Reduction of the floor plate in Nkx2.2+/–;Nkx2.9–/– and Nkx2.2–/–;Nkx2.9–/– double-null embryos. (A-J) Immunofluorescence for Nkx2.2 (red) and the floor plate marker FoxA2 (green) on rostral (forelimb; A,C,E,G,I) and caudal (hindlimb; B,D,F,H,J) transverse sections of E10.5 mouse embryos reveals a significantly smaller FoxA2-positive floor plate in Nkx2.2–/–;Nkx2.9–/– (C,D) and Nkx2.2+/–;Nkx2.9–/– (E,F) mutant embryos compared with wild type (A,B) and Nkx2.9–/– (G,H) and Nkx2.2–/– (I,J) single mutants. (K-M) Triple immunofluorescence at E9.5 demonstrates that all of the p3 domain and a major portion of the floor plate were replaced by Olig2-positive (blue) MN progenitors in the Nkx2.2–/–;Nkx2.9–/– mutant. (N) FoxA2-expressing nuclei were counted on 57 (wild type), 14 (Nkx2.2–/–), 30 (Nkx2.9–/–), 23 (Nkx2.2+/–;Nkx2.9–/–) and 43 (Nkx2.2–/–;Nkx2.9–/–) individual sections of three to five embryos per genotype.
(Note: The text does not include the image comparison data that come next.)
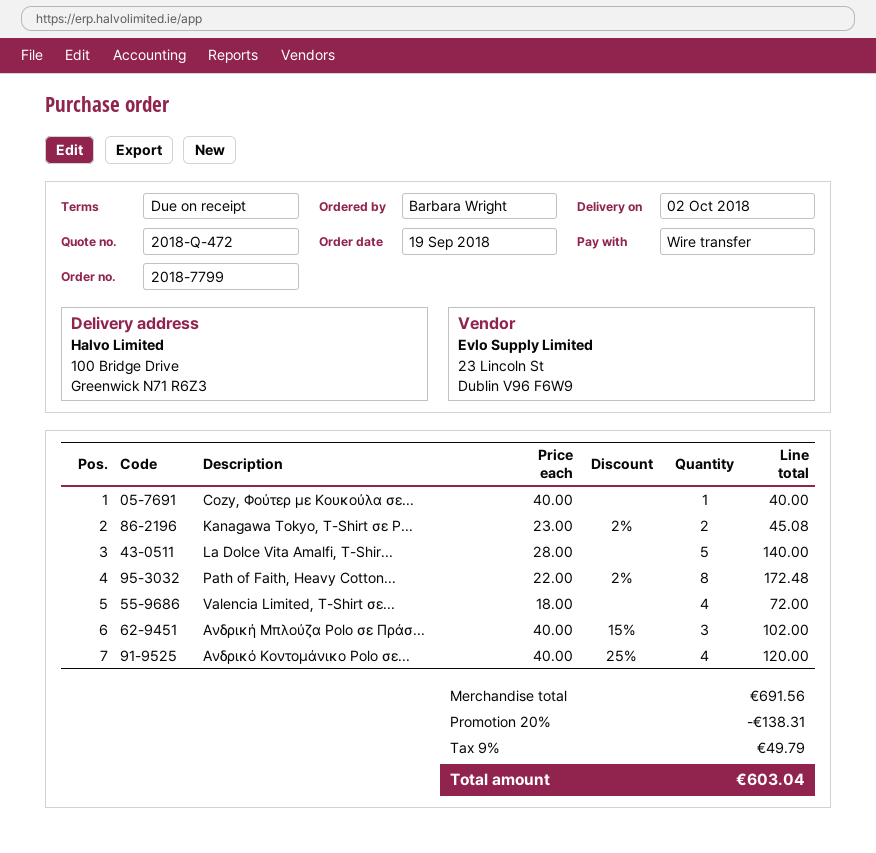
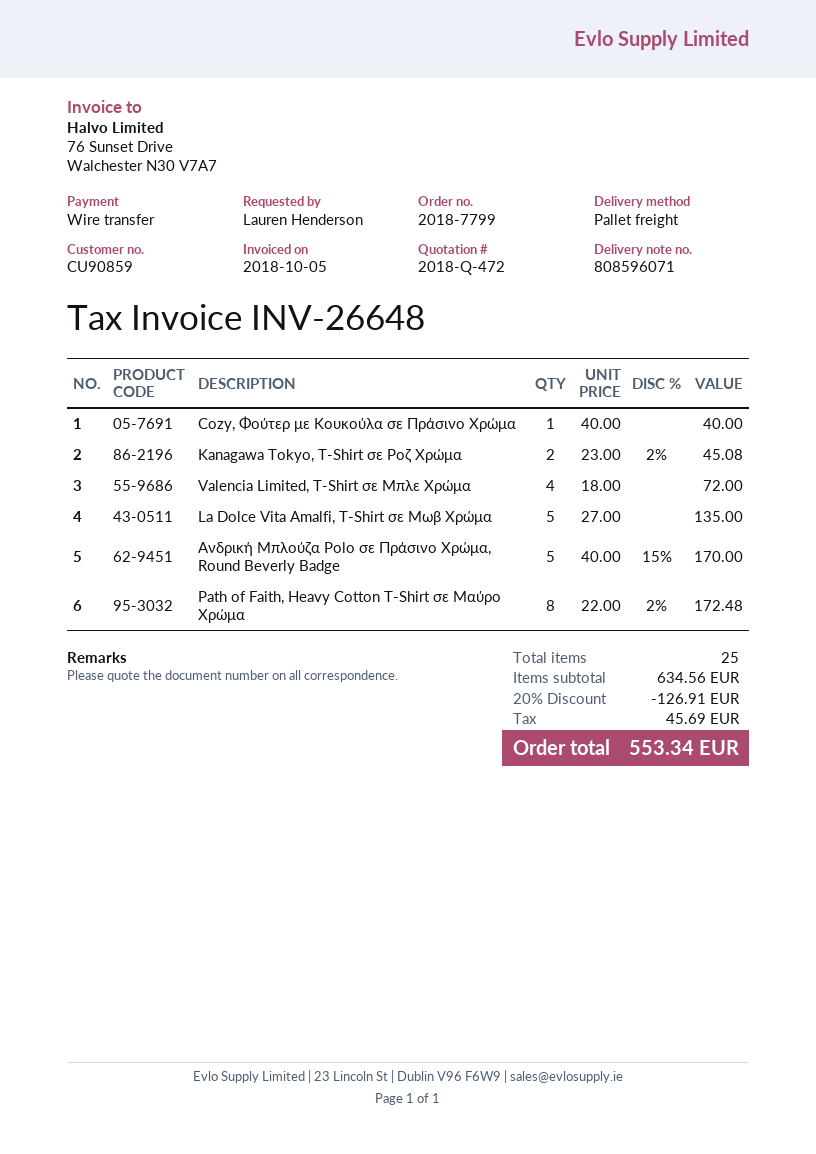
ordered by: Barbara Wright -> Lauren Henderson
La Dolce Vita Amalfi, T-Shir...: 5 x 28.00 = 140.00 -> 5 x 27.00 = 135.00
Ανδρική Μπλούζα Polo σε Πράσ...: 3 x 40.00 - 15% = 102.00 -> 5 x 40.00 - 15% = 170.00
Ανδρικό Κοντομάνικο Polo σε...: 4 x 40.00 - 25% = 120.00 -> none
subtotal: 691.56 -> 634.56
discount: 20% = 138.31 -> 20% = 126.91
tax: 49.79 -> 45.69
total: 603.04 -> 553.34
Note the stronger effect in the caudal spinal cord. Data are expressed as mean ± s.d. (O-LL) In situ hybridization using specific probes for Shh, netrin 1, FoxA2 and Slit1 demonstrate the dramatic loss of these markers in Nkx2.2+/–;Nkx2.9–/– and Nkx2.2–/–;Nkx2.9–/– mouse embryos at E10.5 (O-Z) and E11.5 (AA-LL). Scale bars: 50 μm.

In summary, our data demonstrate severe defects in pathfinding of commissural axons at the ventral midline of the spinal cord in mice that lack one or both of the transcription factors Nkx2.2 and Nkx2.9. The aberrant axonal navigation and the reduced expression of the axonal guidance molecules Shh, netrin 1 and Slit1 in mutant floor plates support the model that correct formation of the ventral commissure requires Nkx.2.2 and/or Nkx2.9 activity.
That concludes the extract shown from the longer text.